Not very compelling, unfortunately.
I've used some pretty old gas water heaters and their gas use wasn't that much different than what I've seen in new units.
Of course not, you're an opinionated homeowner that thinks your personal experience is the rule of thumb for many, which leads down to maybe a couple of water heater experiences which I deal with weekly.
Should I or anyone trust your opinion at this point given your limited point of view on such matters of information trading? I think not.
I love people who doubt logic, first hand experiences with product knowledge. I'm no different than any other plumber on this site but I have no problem being the most descriptive to the nonsense that was thrown on this thread.
Am I expected to discount my firsthand experiences of weekly water heater replacements to listen to a couple homeowners speaking from solo experiences, cherishing the fact you have dinosaurs in the basement still producing hot water without a "known" cost to you because you can't gauge against a new one?

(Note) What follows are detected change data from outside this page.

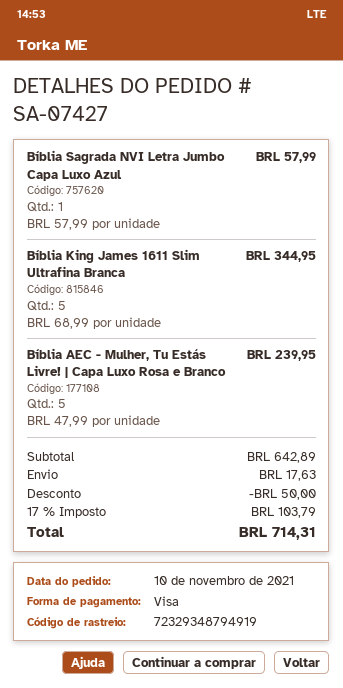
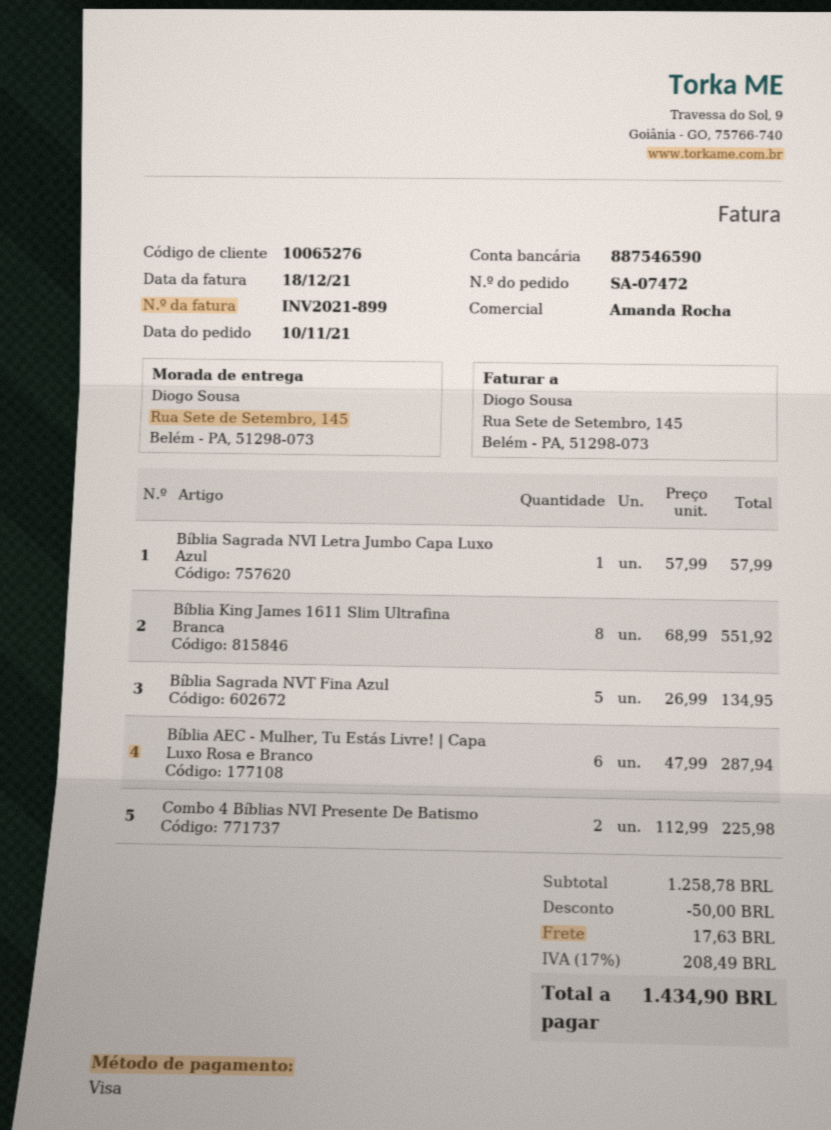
order number: SA-07427 -> SA-07472
Bíblia King James 1611 Slim Ultrafina Branca: 5 x 68.99 = 344.95 -> 8 x 68.99 = 551.92
Bíblia AEC - Mulher, Tu Estás Livre! | Capa Luxo Rosa e Branco: 5 x 47.99 = 239.95 -> 6 x 47.99 = 287.94
Bíblia Sagrada NVT Fina Azul: none -> 5 x 26.99 = 134.95
Combo 4 Bíblias NVI Presente De Batismo: none -> 2 x 112.99 = 225.98
subtotal: 642.89 -> 1258.78
tax: 17% = 103.79 -> 17% = 208.49
total: 714.31 -> 1434.90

I replace a lot of water heaters around the 5 to 9 year mark quite often. 99% of them were never touched since the day they were installed.
What does that mean, intelligent homeowners? That means the heater never was drained, never removed of sediment, never had an anode rod replaced inside the water heater when the rod substantially started to lose its ability to protect the steel tank. Do you all comprehend this well known fact about water heaters?
Secondly, hard water and high water pressure also has deciding factors about these water heaters. That constant flexing of mild steel in water heater tanks allows for the paper thin glass lining to pop off the inside of the tank walls, exposing bare steel to be in direct contact with water. We know where this leads.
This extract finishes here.